Ebara (6361 JP): Global Index Inclusion & Increased Positioning
- After the recent rally, Ebara Corp (6361 JP)‘s increased market cap and free float market cap should result in inclusion in a global index in November.
- Ebara Corp (6361 JP) has underperformed its larger peers, and the stock is trading cheaper than the average of its peers on most metrics.
- There has been a large increase in cumulative excess volume for Ebara Corp (6361 JP) since July and we do not see a similar increase in its peers.
Tekscend Photomask (429A JP) IPO: Trading Debut
- Tekscend Photomask (429A JP) is a global leader in semiconductor photomasks. At the IPO price, Tekscend will raise JPY138 billion (US$910 million). The shares will be listed on 16 October.
- I previously discussed the IPO in Tekscend Photomask (429A JP) IPO: The Bull Case, Tekscend Photomask (429A JP) IPO: The Bear Case and Tekscend Photomask (429A JP) IPO: Valuation Insights.
- The peers have re-rated since the release of the prospectus. My analysis suggests that Tekscend is attractively valued at the IPO price.
Nikkei 225 (NKY) Tactical Setup: BUY The Bottom, Not the Dip!
- The Nikkei 225 (NKY INDEX) dived to 46544 on Tuesday, after peaking at 48.5k last week. It was ultra-overbought.
- This correction offers an opportunity to re-enter the rally (or enter the rally, if you missed it), but don’t be too eager to enter early.
- The Nikkei could correct easily for 2,3 or even 4 weeks when this pattern is encountered, according to our TIME MODEL. 43.5k may be the right area, details in insight.

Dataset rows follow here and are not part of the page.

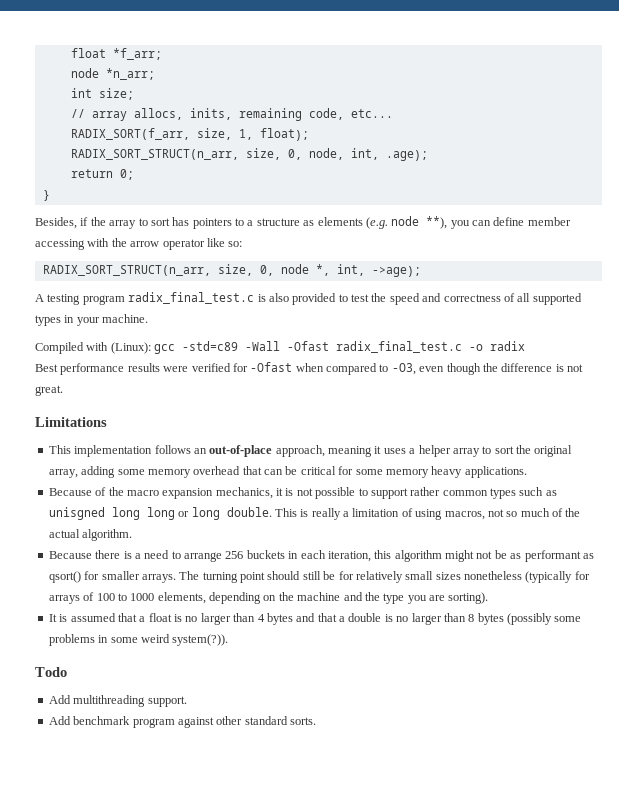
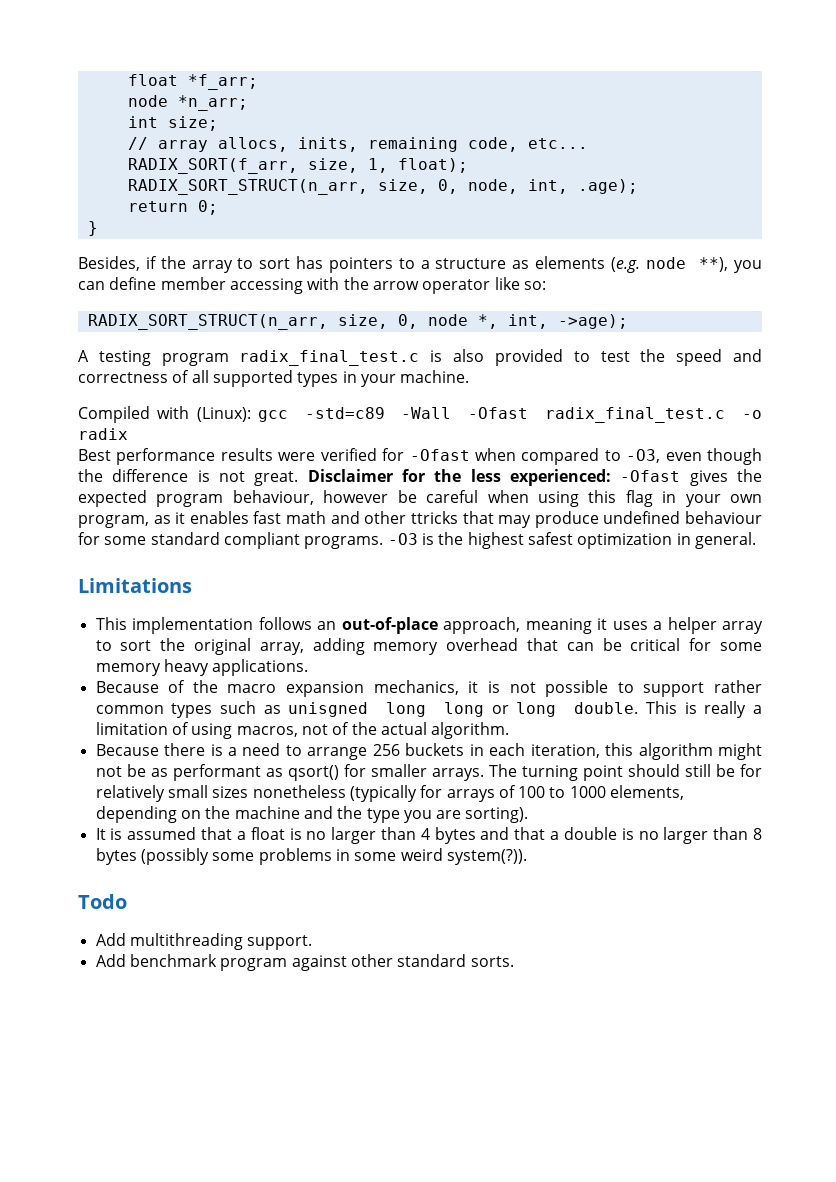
+ Disclaimer for the less experienced: -Ofast gives the expected program behaviour, however be careful when using this flag in your own program, as it enables fast math and other ttricks that may produce undefined behaviour for some standard compliant programs. -O3 is the highest safest optimization in general.
- This implementation follows an out-of-place approach, meaning it uses a helper array to sort the original array, adding some memory overhead that can be critical for some memory heavy applications.
+ This implementation follows an out-of-place approach, meaning it uses a helper array to sort the original array, adding memory overhead that can be critical for some memory heavy applications.
- This is really a limitation of using macros, not so much of the actual algorithm.
+ This is really a limitation of using macros, not of the actual algorithm.

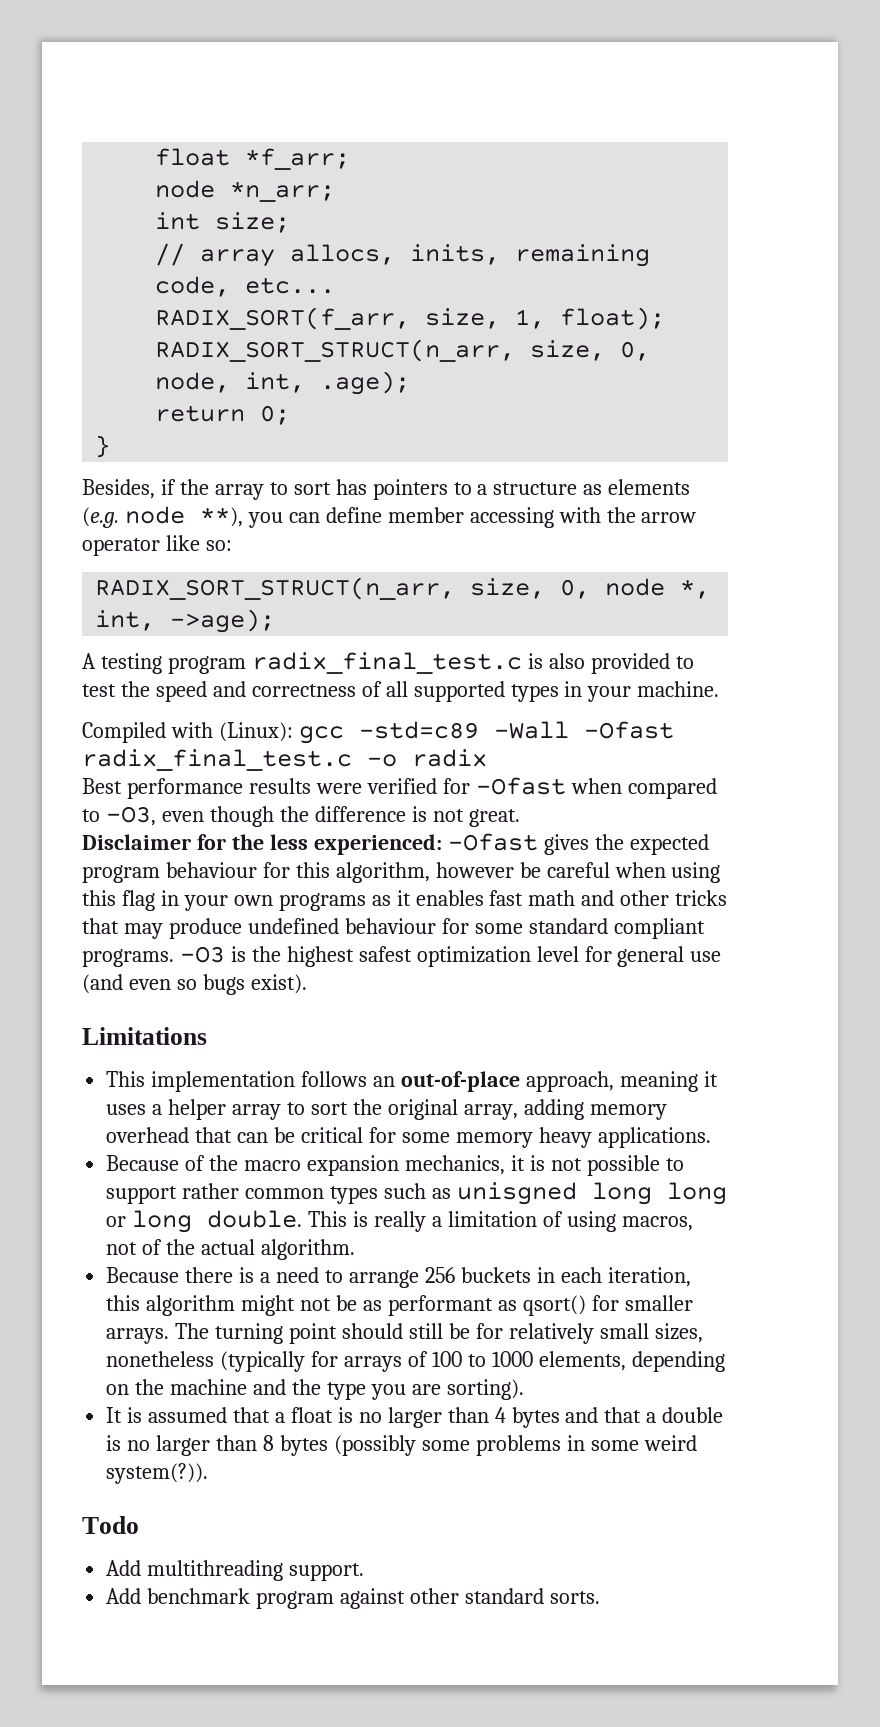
- Best performance results were verified for -Ofast when compared to -O3, even though the difference is not great. Disclaimer for the less experienced: -Ofast gives the expected program behaviour, however be careful when using this flag in your own program, as it enables fast math and other ttricks that may produce undefined behaviour for some standard compliant programs.
+ Best performance results were verified for -Ofast when compared to -O3, even though the difference is not great.
+ Disclaimer for the less experienced: -Ofast gives the expected program behaviour for this algorithm, however be careful when using this flag in your own programs as it enables fast math and other tricks that may produce undefined behaviour for some standard compliant programs.
- -O3 is the highest safest optimization in general.
+ -O3 is the highest safest optimization level for general use (and even so bugs exist).
- The turning point should still be for relatively small sizes nonetheless (typically for arrays of 100 to 1000 elements, depending on the machine and the type you are sorting).
+ The turning point should still be for relatively small sizes, nonetheless (typically for arrays of 100 to 1000 elements, depending on the machine and the type you are sorting).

Japanese Banks – We Clip Our Key Positive Picks in the Big-Caps and Mid-Caps
- Along with political turbulence, expectations of a near term BoJ rate hike may be diminishing; nonetheless, we believe that these rate hikes will, at worst, be delayed and not derailed
- We take profits on Mizuho in big caps and on Hirogin Holdings in mid-caps, downgrading these names from buy to neutral whilst generally retaining banks with higher levels of cross-holdings
- We maintain the following Japanese banks on buy ratings; in the big-caps, we keep Resona and Shizuoka and in the mid-caps we stick with Iyogin Holdings, Hokuhoku and Hachijuni
Tekscend Photomask IPO Trading – Priced at the Top, but Still Relatively Cheap
- Tekscend Photomask (429A JP), a manufacturer and distributor of semiconductor photomasks, raised around US$900m in its Japan IPO.
- TP is a global provider of photomasks and related support services. It has been the leader in the merchant photomask market in terms of sales since 2016.
- In our previous note, we looked at its past performance and valuations. In this note, we will talk about the trading dynamics.
Aeon Fantasy (4343 JP): 1H FY02/26 flash update
- Sales reached JPY46.6bn (+6.2% YoY), with operating profit at JPY3.6bn (+26.5% YoY) and EBITDA at JPY8.9bn (+10.1% YoY).
- Domestic business sales were JPY37.8bn (+8.6% YoY), driven by a 6.7% YoY increase in comparable store sales.
- China business sales declined to JPY1.7bn (-40.5% YoY), with operating loss narrowing due to structural reforms and facility closures.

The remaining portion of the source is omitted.